Japanese euphonist (born 1948)

Toru Miura (三浦 徹, Miura Tōru) is a Japanese euphonium player and professor at Kunitachi College of Music. He is a founding member of the International Tuba Euphonium Association (ITEA), formerly named Tubist Universal Brotherhood Association (TUBA).

==Education==
Miura studied with Kiyoshi Ohishi at the Conservatory of Music of Tokyo University of the Arts, graduating with a bachelor's degree in 1971. He completed a masters in 1973, studying with Ray Young at the University of Southern Mississippi. This was followed by studies at the Eastman School of Music in New York, where he played in the Eastman Wind Ensemble under Donald Hunsberger, and also studied with Cherry Beauregard.

==Career==
Miura attended the first TUBA International Symposium in 1973. After returning to Japan, he went on to become a euphonium soloist with the Tokyo Kosei Wind Ensemble from 1978 to 2007. He founded the Tokyo Bari-Tuba Ensemble and The Euphonium Company, and is the Japanese representative of ITEA, of which he is a founding member and director.
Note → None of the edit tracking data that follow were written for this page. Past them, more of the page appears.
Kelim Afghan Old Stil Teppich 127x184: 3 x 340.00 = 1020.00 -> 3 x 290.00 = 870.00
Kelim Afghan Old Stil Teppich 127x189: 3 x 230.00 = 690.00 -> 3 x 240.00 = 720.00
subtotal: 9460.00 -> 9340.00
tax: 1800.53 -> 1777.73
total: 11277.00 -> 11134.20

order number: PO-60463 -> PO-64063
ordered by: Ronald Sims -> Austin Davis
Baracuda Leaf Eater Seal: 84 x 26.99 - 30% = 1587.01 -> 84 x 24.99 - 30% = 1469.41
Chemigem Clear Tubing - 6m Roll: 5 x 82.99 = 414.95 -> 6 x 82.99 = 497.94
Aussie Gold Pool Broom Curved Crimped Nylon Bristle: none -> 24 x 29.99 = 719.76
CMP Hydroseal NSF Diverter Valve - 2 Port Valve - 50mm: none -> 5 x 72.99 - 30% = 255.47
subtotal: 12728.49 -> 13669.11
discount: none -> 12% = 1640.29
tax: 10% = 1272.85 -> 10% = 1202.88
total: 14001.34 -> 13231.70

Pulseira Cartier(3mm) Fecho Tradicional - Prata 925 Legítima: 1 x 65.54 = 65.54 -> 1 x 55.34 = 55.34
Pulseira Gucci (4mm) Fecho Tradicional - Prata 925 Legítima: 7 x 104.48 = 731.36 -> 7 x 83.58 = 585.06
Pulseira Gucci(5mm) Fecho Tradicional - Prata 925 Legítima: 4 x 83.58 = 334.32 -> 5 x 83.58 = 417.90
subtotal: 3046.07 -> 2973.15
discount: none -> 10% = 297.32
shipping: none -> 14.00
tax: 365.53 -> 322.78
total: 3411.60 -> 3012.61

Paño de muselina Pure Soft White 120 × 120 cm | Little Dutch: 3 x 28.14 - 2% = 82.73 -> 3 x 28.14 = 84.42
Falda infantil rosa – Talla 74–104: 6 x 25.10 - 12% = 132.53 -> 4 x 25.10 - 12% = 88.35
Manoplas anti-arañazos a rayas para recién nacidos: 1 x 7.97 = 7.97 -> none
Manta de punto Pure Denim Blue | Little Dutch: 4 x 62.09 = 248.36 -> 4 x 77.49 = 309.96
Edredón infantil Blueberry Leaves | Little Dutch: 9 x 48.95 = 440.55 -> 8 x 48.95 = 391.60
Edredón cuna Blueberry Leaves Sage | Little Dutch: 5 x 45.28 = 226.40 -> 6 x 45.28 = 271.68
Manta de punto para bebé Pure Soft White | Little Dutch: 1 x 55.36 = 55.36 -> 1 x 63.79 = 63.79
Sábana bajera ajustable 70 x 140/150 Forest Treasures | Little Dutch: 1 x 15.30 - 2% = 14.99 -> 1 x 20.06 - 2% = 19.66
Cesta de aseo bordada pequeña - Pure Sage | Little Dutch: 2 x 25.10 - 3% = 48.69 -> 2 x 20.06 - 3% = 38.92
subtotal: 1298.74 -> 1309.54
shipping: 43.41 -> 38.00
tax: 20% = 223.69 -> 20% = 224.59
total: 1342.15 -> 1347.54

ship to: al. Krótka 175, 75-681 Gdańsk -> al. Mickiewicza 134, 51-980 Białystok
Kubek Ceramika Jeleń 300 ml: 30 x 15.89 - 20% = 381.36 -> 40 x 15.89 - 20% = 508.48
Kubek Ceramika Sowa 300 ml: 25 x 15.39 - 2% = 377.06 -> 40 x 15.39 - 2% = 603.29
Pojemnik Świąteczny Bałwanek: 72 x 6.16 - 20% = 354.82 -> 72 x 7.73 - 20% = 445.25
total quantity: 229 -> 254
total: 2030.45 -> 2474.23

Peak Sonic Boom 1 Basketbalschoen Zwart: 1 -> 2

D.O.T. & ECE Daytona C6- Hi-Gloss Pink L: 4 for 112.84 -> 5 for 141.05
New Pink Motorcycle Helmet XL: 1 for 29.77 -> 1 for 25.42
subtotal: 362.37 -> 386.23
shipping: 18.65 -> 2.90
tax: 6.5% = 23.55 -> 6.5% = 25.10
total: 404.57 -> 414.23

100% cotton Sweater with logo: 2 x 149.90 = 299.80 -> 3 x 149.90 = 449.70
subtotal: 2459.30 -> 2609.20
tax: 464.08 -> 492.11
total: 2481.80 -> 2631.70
Recognizing his role in promoting the euphonium outside of its traditional western environment, and advancing the wind symphony movement, ITEA awarded Miura a lifetime achievement award. He has served as professor of euphonium at Toho Gakuen School of Music, Soai University, Sobi Music Academy, and Kunitachi College of Music, the former Tokyo Conservatory of Music, where he remained on the faculty as of 2011.

==Instrument==
Miura was a Besson featured artist and used their Besson Prestige BE2052 and BE2051 euphoniums.